Web page revision data:

>>>

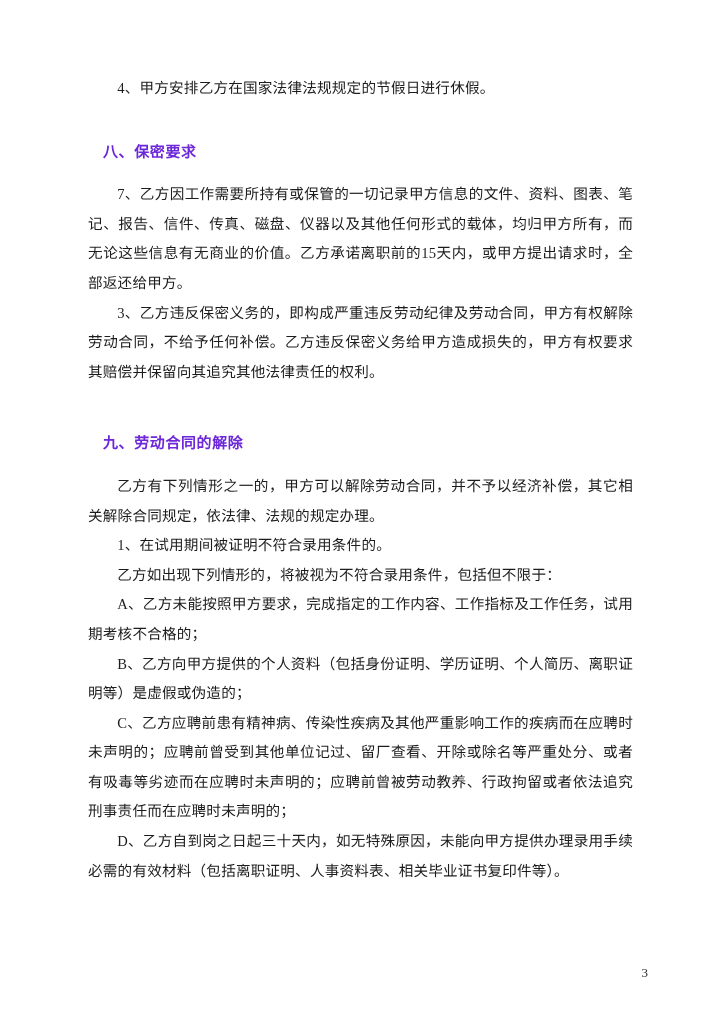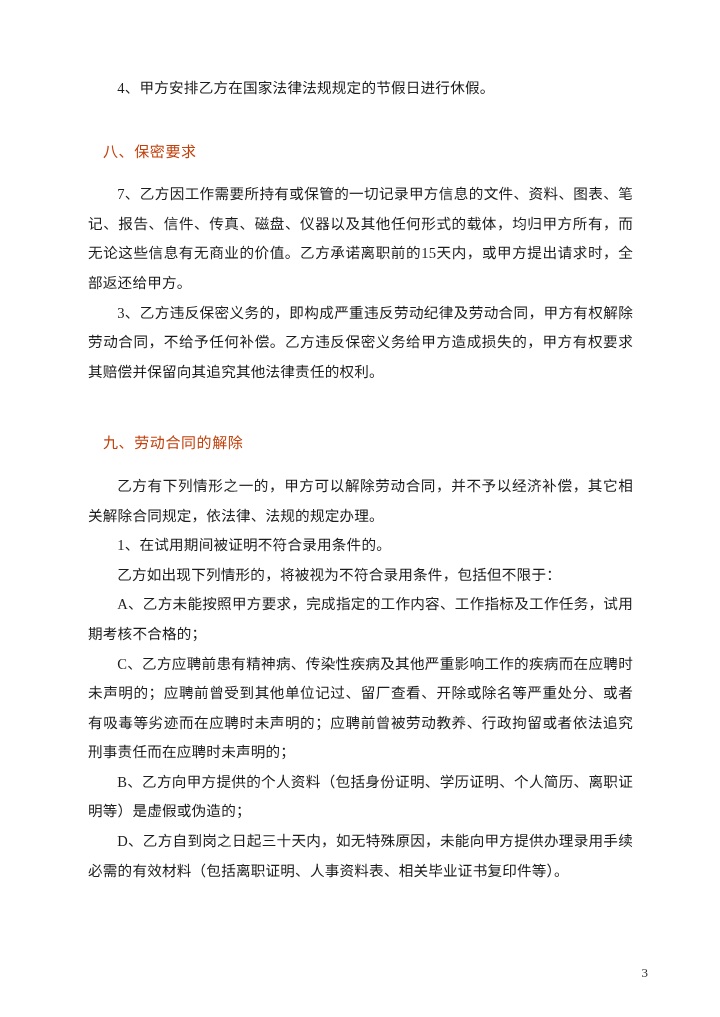--- a/index.html
+++ b/index.html
@@ -42,12 +42,12 @@
   }
   .heading {
     font-size: 15px;
-    font-weight: normal;
+    font-weight: bold;
     line-height: 29.6px;
     margin: 0;
     text-indent: 1em;
     letter-spacing: 0.6px;
-    color: #c2410c;
+    color: #6d28d9;
   }
   .gap-sm { height: 13px; }
   .gap-lg { height: 34px; }

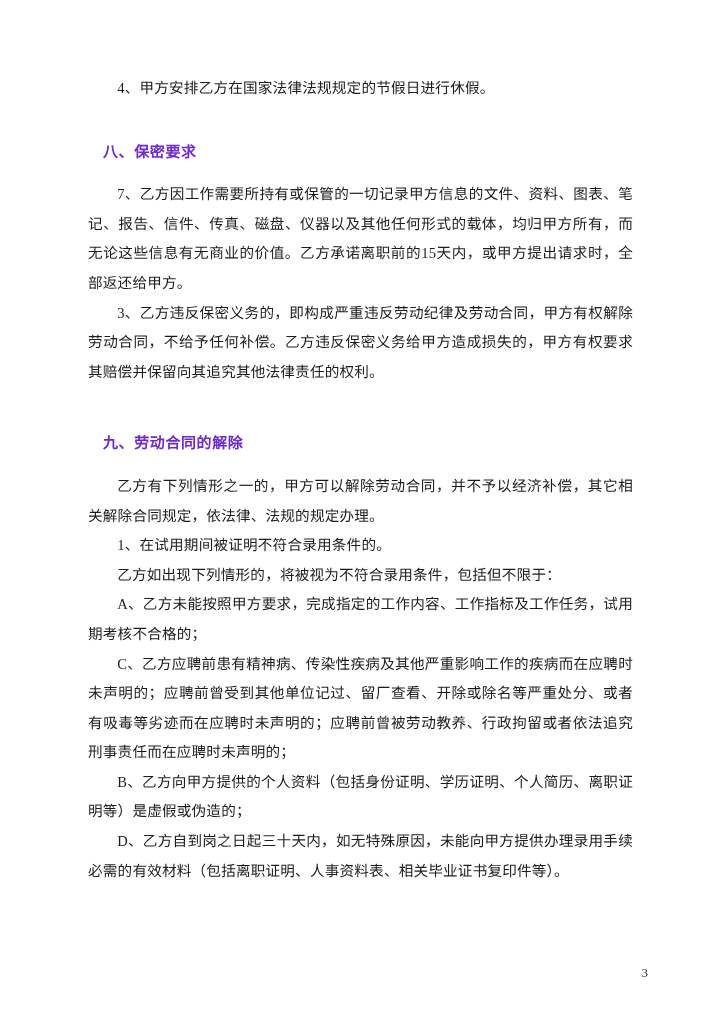--- a/index.html
+++ b/index.html
@@ -97,9 +97,9 @@
 
     <p class="para indent2">A、乙方未能按照甲方要求，完成指定的工作内容、工作指标及工作任务，试用期考核不合格的；</p>
 
+    <p class="para indent2">B、乙方向甲方提供的个人资料（包括身份证明、学历证明、个人简历、离职证明等）是虚假或伪造的；</p>
+
     <p class="para indent2">C、乙方应聘前患有精神病、传染性疾病及其他严重影响工作的疾病而在应聘时未声明的；应聘前曾受到其他单位记过、留厂查看、开除或除名等严重处分、或者有吸毒等劣迹而在应聘时未声明的；应聘前曾被劳动教养、行政拘留或者依法追究刑事责任而在应聘时未声明的；</p>
-
-    <p class="para indent2">B、乙方向甲方提供的个人资料（包括身份证明、学历证明、个人简历、离职证明等）是虚假或伪造的；</p>
 
     <p class="para indent2">D、乙方自到岗之日起三十天内，如无特殊原因，未能向甲方提供办理录用手续必需的有效材料（包括离职证明、人事资料表、相关毕业证书复印件等）。</p>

<<<

* _INSTRUCTIONS TO FOLLOW_
Would you transcribe all of the data exactly, apart from its pictures?

* _SOLUTION TO THIS PROBLEM_
--- a/index.html
+++ b/index.html
@@ -42,12 +42,12 @@
   }
   .heading {
     font-size: 15px;
-    font-weight: normal;
+    font-weight: bold;
     line-height: 29.6px;
     margin: 0;
     text-indent: 1em;
     letter-spacing: 0.6px;
-    color: #c2410c;
+    color: #6d28d9;
   }
   .gap-sm { height: 13px; }
   .gap-lg { height: 34px; }

--- a/index.html
+++ b/index.html
@@ -97,9 +97,9 @@
 
     <p class="para indent2">A、乙方未能按照甲方要求，完成指定的工作内容、工作指标及工作任务，试用期考核不合格的；</p>
 
+    <p class="para indent2">B、乙方向甲方提供的个人资料（包括身份证明、学历证明、个人简历、离职证明等）是虚假或伪造的；</p>
+
     <p class="para indent2">C、乙方应聘前患有精神病、传染性疾病及其他严重影响工作的疾病而在应聘时未声明的；应聘前曾受到其他单位记过、留厂查看、开除或除名等严重处分、或者有吸毒等劣迹而在应聘时未声明的；应聘前曾被劳动教养、行政拘留或者依法追究刑事责任而在应聘时未声明的；</p>
-
-    <p class="para indent2">B、乙方向甲方提供的个人资料（包括身份证明、学历证明、个人简历、离职证明等）是虚假或伪造的；</p>
 
     <p class="para indent2">D、乙方自到岗之日起三十天内，如无特殊原因，未能向甲方提供办理录用手续必需的有效材料（包括离职证明、人事资料表、相关毕业证书复印件等）。</p>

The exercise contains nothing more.